Visiting Scholars

  • Maia L. Butler (she/her/s) is Associate Professor of African American Literature at UNC Wilmington and affiliate faculty in Women’s and Gender Studies, Africana Studies, and Graduate Liberal Studies. She is a literary geographer researching and teaching in African Diasporic, Anglophone Postcolonial, and American (broadly conceived) studies, with an emphasis on Black women’s literature and feminist theories. Butler is the Co-founding Vice President of the Edwidge Danticat Society and co-editor of a volume titled Narrating History, Home, and Dyaspora: Critical Essays on Edwidge Danticat (Mississippi UP 2022), and has chapters in the collections Bloomsbury Handbook to Edwidge Danticat (Bloomsbury 2021), Approaches to Teaching the Work of Edwidge Danticat (Routledge 2019), and Revisiting the Elegy in the Black Lives Matter Era (Routledge 2019). She has collaborative work in a colloquium section of Frontiers: A Journal of Women’s Studies called “Sowing the Seeds: Decolonial Practices and Pedagogies” (September 2020) and an article in College Literature titled “Blogging Race, Blogging Nation: Digital Diaspora as Home in Chimamanda Ngozi Adichie’s Americanah,” (2022).

  • Benjamin P. Campbell is the author of Richmond’s Unhealed History. He directed two non-profit corporations, the Richmond Urban Institute, and Home Base, Incorporated, a neighborhood-based low-income housing corporation. He chairs the program committee of Communities in Schools, a program that supports volunteer efforts and social service work in the Richmond Public Schools. He is also a member of the Richmond Slave Trail Commission and the Richmond Public Schools Foundation. Campbell is a member of the Residential Community at Richmond Hill.

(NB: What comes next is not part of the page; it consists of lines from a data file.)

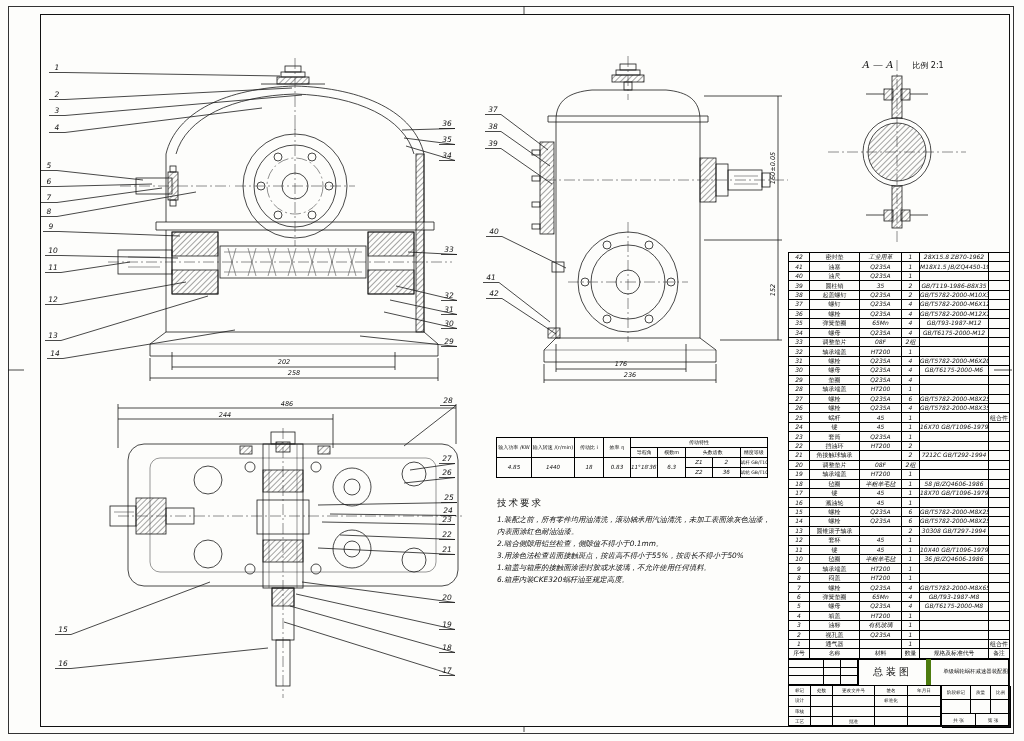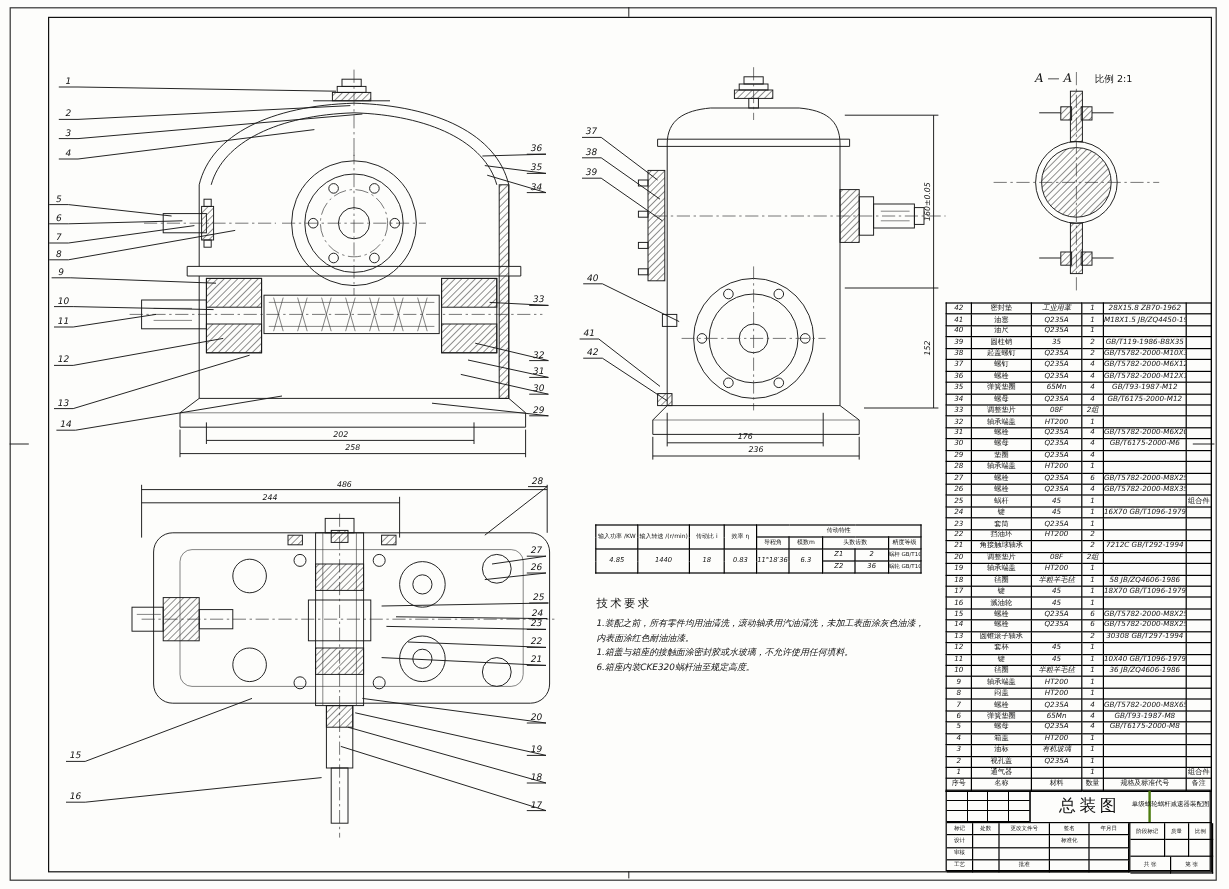--- a/index.html
+++ b/index.html
@@ -47,22 +47,22 @@
   .tech-title{font-size:9.5px;letter-spacing:2px;margin-bottom:4px;}
   .tech-item{font-size:7.4px;line-height:1.62;font-style:italic;}
 
   
   .tb{position:absolute;left:788px;top:658px;width:221px;height:68px;border:1px solid #000;box-sizing:border-box;}
   .tb *{box-sizing:border-box;}
   .tb-rev{position:absolute;left:0;top:0;width:70px;height:26px;border-right:1px solid #000;
     background-image:
       repeating-linear-gradient(to right,transparent 0 16.5px,#000 16.5px 17.3px),
       repeating-linear-gradient(to bottom,transparent 0 7.8px,#000 7.8px 8.6px);}
-  .tb-title{position:absolute;left:70px;top:0;width:100px;height:26px;border-right:2px solid #4d7c0f;
-    display:flex;align-items:center;justify-content:center;font-size:14px;letter-spacing:3px;}
+  .tb-title{position:absolute;left:70px;top:0;width:72px;height:26px;border-right:5px solid #4d7c0f;
+    display:flex;align-items:center;justify-content:center;font-size:10px;letter-spacing:3px;}
   .tb-name{position:absolute;left:152px;top:0;width:69px;height:26px;
     display:flex;align-items:center;justify-content:center;text-align:center;
     font-size:5.4px;line-height:1.3;padding:0 1px;}
   .tb-ll{position:absolute;left:0;top:26px;width:152px;height:42px;border-top:1px solid #000;
     display:grid;grid-template-columns:22px 22px 42px 33px 33px;grid-template-rows:repeat(4,1fr);}
   .tb-ll div{border-right:1px solid #000;border-bottom:1px solid #000;font-size:4.6px;
     display:flex;align-items:center;justify-content:center;overflow:hidden;white-space:nowrap;}
   .tb-lr{position:absolute;left:152px;top:26px;width:69px;height:42px;border-top:1px solid #000;border-left:1px solid #000;}
   .tb-lr .r1{display:grid;grid-template-columns:29px 20px 20px;height:14px;}
   .tb-lr .r2{display:grid;grid-template-columns:29px 20px 20px;height:14px;}
@@ -771,20 +771,22 @@
         <td class="g">蜗轮 GB/T10089-1988</td>
       </tr>
     </tbody>
       </table>
   </div>
 
   <div class="tech">
     <div class="tech-title">技术要求</div>
     <div>
         <div class="tech-item">1.装配之前，所有零件均用油清洗，滚动轴承用汽油清洗，未加工表面涂灰色油漆，内表面涂红色耐油油漆。</div>
+        <div class="tech-item">2.啮合侧隙用铅丝检查，侧隙值不得小于0.1mm。</div>
+        <div class="tech-item">3.用涂色法检查齿面接触斑点，按齿高不得小于55%，按齿长不得小于50%</div>
         <div class="tech-item">1.箱盖与箱座的接触面涂密封胶或水玻璃，不允许使用任何填料。</div>
         <div class="tech-item">6.箱座内装CKE320蜗杆油至规定高度。</div>
       </div>
   </div>
 
   <div class="tb">
     <div class="tb-rev"></div>
     <div class="tb-title">总装图</div>
     <div class="tb-name">单级蜗轮蜗杆减速器装配图</div>
     <div class="tb-ll">

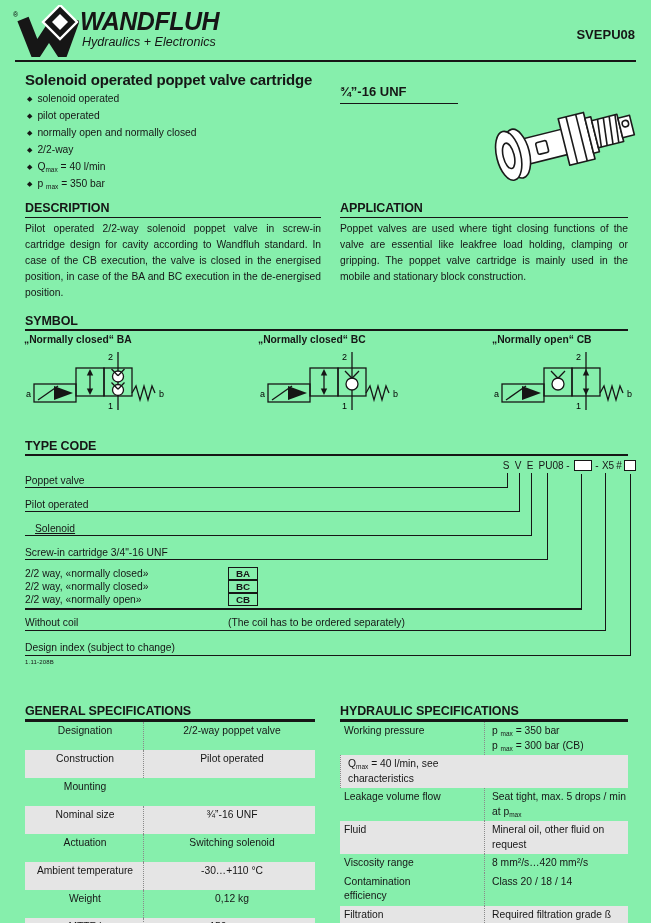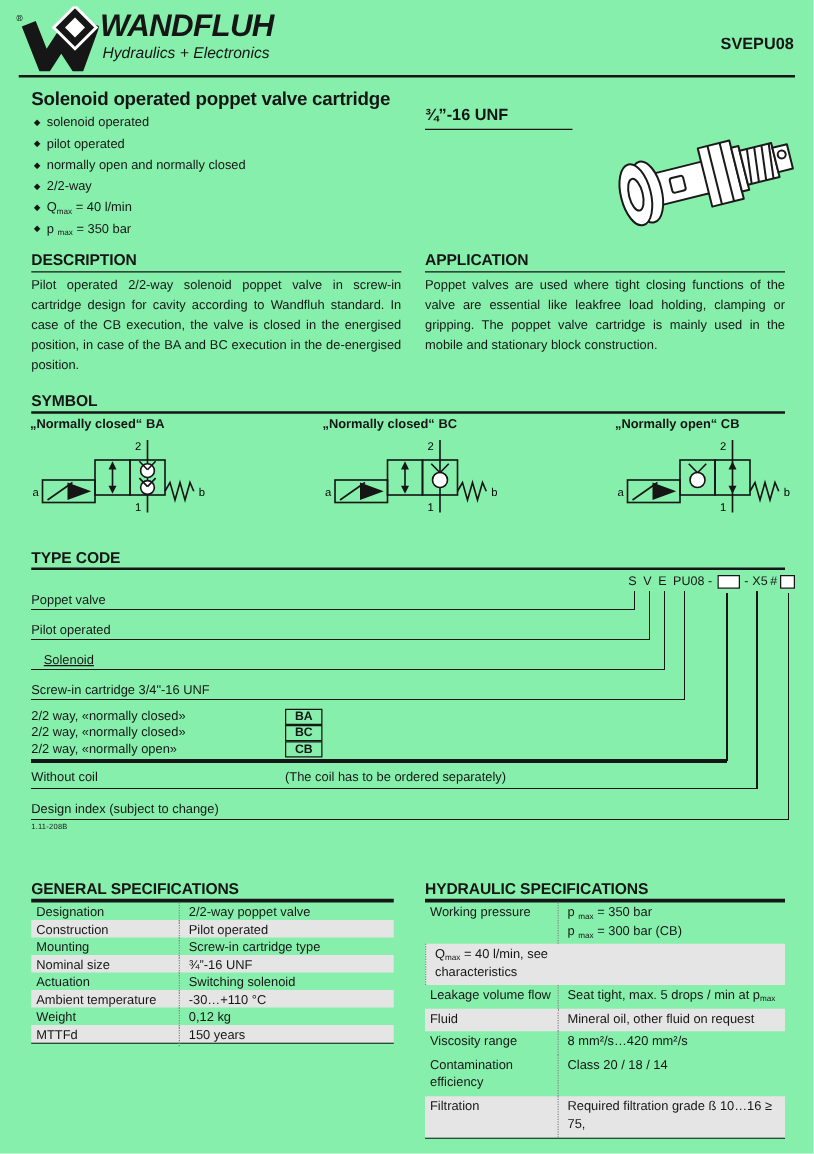--- a/index.html
+++ b/index.html
@@ -35,22 +35,22 @@
   .tc-label { position:absolute; font-size:10.3px; line-height:12px; white-space:nowrap; }
   .tc-code { position:absolute; font-size:10px; line-height:11px; top:4px; transform:translateX(-50%); white-space:nowrap; }
   .code-box { position:absolute; border:1px solid #161616; height:11px; top:4px; background:#fff; }
   .opt-box { position:absolute; width:30px; height:13px; border:1.5px solid #161616; font-size:9.8px; font-weight:bold; text-align:center; line-height:11px; }
   .footnote { position:absolute; font-size:6px; letter-spacing:0.2px; }
 
   
   .spec-table { position:absolute; border-bottom:1px solid #161616; font-size:10.3px; }
   .spec-row { display:grid; }
   .spec-row.shade { background:#e5e5e5; }
-  .gen .spec-row { grid-template-columns:118px 1fr; height:14px; }
-  .hyd .spec-row { grid-template-columns:106px 1fr; }
+  .gen .spec-row { grid-template-columns:118px 1fr; height:28px;text-align:center; }
+  .hyd .spec-row { grid-template-columns:106px 1fr;gap:38px; }
   .cell-label { padding:2px 2px 1px 4px; line-height:13.5px; }
   .cell-value { border-left:1px dotted #8a8a8a; padding:2px 2px 1px 7px; line-height:13.5px; }
   .hyd .cell-label, .hyd .cell-value { padding-top:2px; padding-bottom:2px; line-height:14.5px; }
   sub { font-size:6.5px; line-height:0; vertical-align:-2px; }
 </style>
 </head>
 <body>
 
 <div class="page">
 
@@ -247,21 +247,20 @@
     <div class="spec-row">
       <div class="cell-label">Designation</div>
       <div class="cell-value">2/2-way poppet valve</div>
     </div>
     <div class="spec-row shade">
       <div class="cell-label">Construction</div>
       <div class="cell-value">Pilot operated</div>
     </div>
     <div class="spec-row">
       <div class="cell-label">Mounting</div>
-      <div class="cell-value">Screw-in cartridge type</div>
     </div>
     <div class="spec-row shade">
       <div class="cell-label">Nominal size</div>
       <div class="cell-value">¾”-16 UNF</div>
     </div>
     <div class="spec-row">
       <div class="cell-label">Actuation</div>
       <div class="cell-value">Switching solenoid</div>
     </div>
     <div class="spec-row shade">

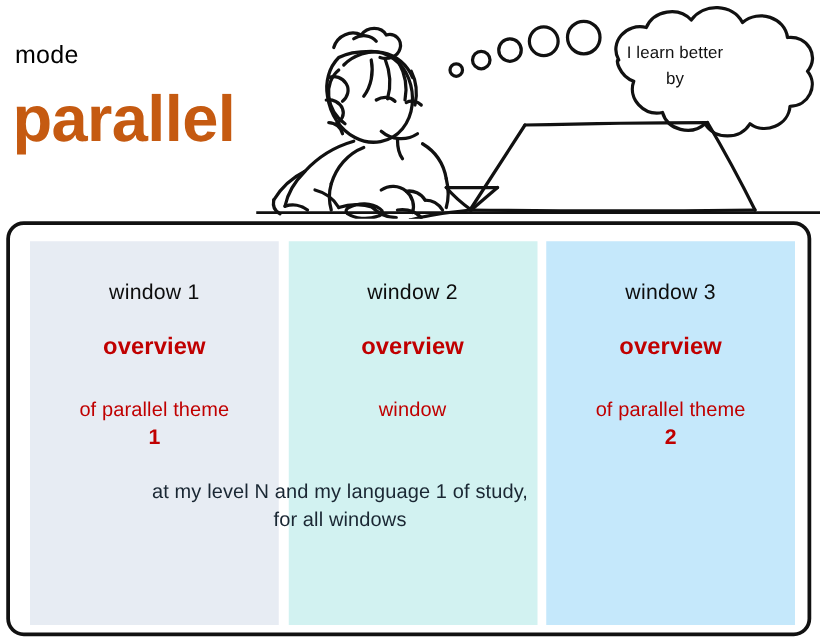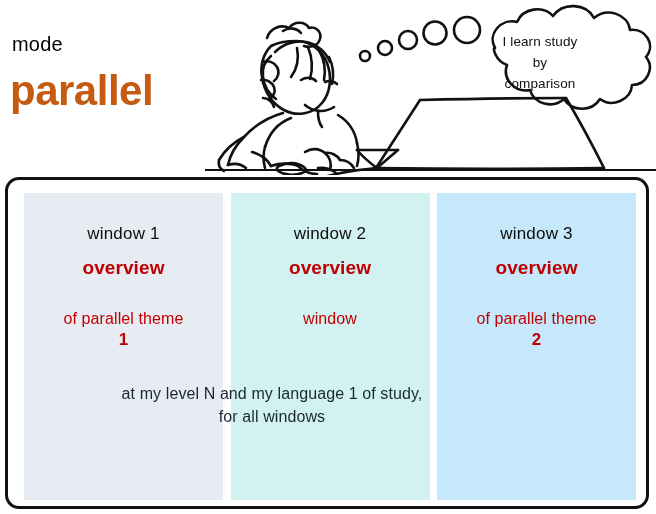--- a/index.html
+++ b/index.html
@@ -26,21 +26,21 @@
     position: absolute;
     left: 12px; top: 34px;
     font-size: 20px;
     color: #000000;
     letter-spacing: 0.2px;
     line-height: 1;
   }
   #mode-value {
     position: absolute;
     left: 10px; top: 70px;
-    font-size: 42px;
+    font-size: 52px;
     font-weight: bold;
     color: #C55A11;
     line-height: 1;
     letter-spacing: -0.5px;
   }
 
   
   #illustration {
     position: absolute;
     left: 205px; top: 0px;
@@ -87,21 +87,21 @@
     text-align: center;
   }
   .panel-1 { background: #E7ECF3; }
   .panel-2 { background: #D2F2F1; }
   .panel-3 { background: #C5E8FB; }
 
   .panel-title {
     font-size: 17px;
     color: #0D0D0D;
     line-height: 1;
-    margin-bottom: 16px;
+    margin-bottom: 26px;
     letter-spacing: 0.2px;
   }
   .panel-overview {
     font-size: 19px;
     font-weight: bold;
     color: #C00000;
     line-height: 1;
     margin-bottom: 32px;
     letter-spacing: 0.1px;
   }
@@ -213,23 +213,22 @@
                c9,11 1,28 -14,28
                c-1,15 -20,23 -32,14
                c-8,13 -28,13 -36,0
                c-11,10 -30,5 -34,-9
                c-15,3 -28,-11 -23,-25
                c-12,-4 -15,-19 -12,-17z"></path>
     </svg>
   </div>
 
   <div id="bubble-text">
-    <span class="bline">I learn study</span>
+    <span class="bline">I learn better</span>
     <span class="bline">by</span>
-    <span class="bline">comparison</span>
   </div>
 </div>
 
 <div id="windows-container">
 
   <div id="panels-row">
 
     <div class="window-panel panel-1" style="background: rgb(231, 236, 243);">
       <div class="panel-title">window 1</div>
       <div class="panel-overview">overview</div>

  • Allyson Gray (she/her/hers) is an enrolled Citizen of the Pamunkey Indian Tribe, residing most of her life on the Reservation in King William, Virginia. As a young child, she was fascinated by traditional Pamunkey blackware pottery created by her great-grandmother and other Pamunkey potters. Over the years, her passion and knowledge grew with the help of a few respected potters in her Tribal Community. Today, Allyson strives to expand her knowledge and hone in on her craft, while also sharing her passion with others, especially the youth in her Tribal Community. Though pottery is her passion, her greatest loves are her husband and son, Temple and Rocky.

  • Shaleigh Howells (she/they) works as a non-Native representative of the Pamunkey Indian Tribe, serving as the Tribe's Cultural Resources Director and NAGRPA Coordinator and as the Director of the Pamunkey Indian Museum & Cultural Center. Shaleigh is a graduate of Massachusetts College of Liberal Arts (BA, History) and Harvard University (ALM, Museum Studies). Their areas of expertise include collections management, museum registration, deaccession, repatriation, cultural resources management and community engagement.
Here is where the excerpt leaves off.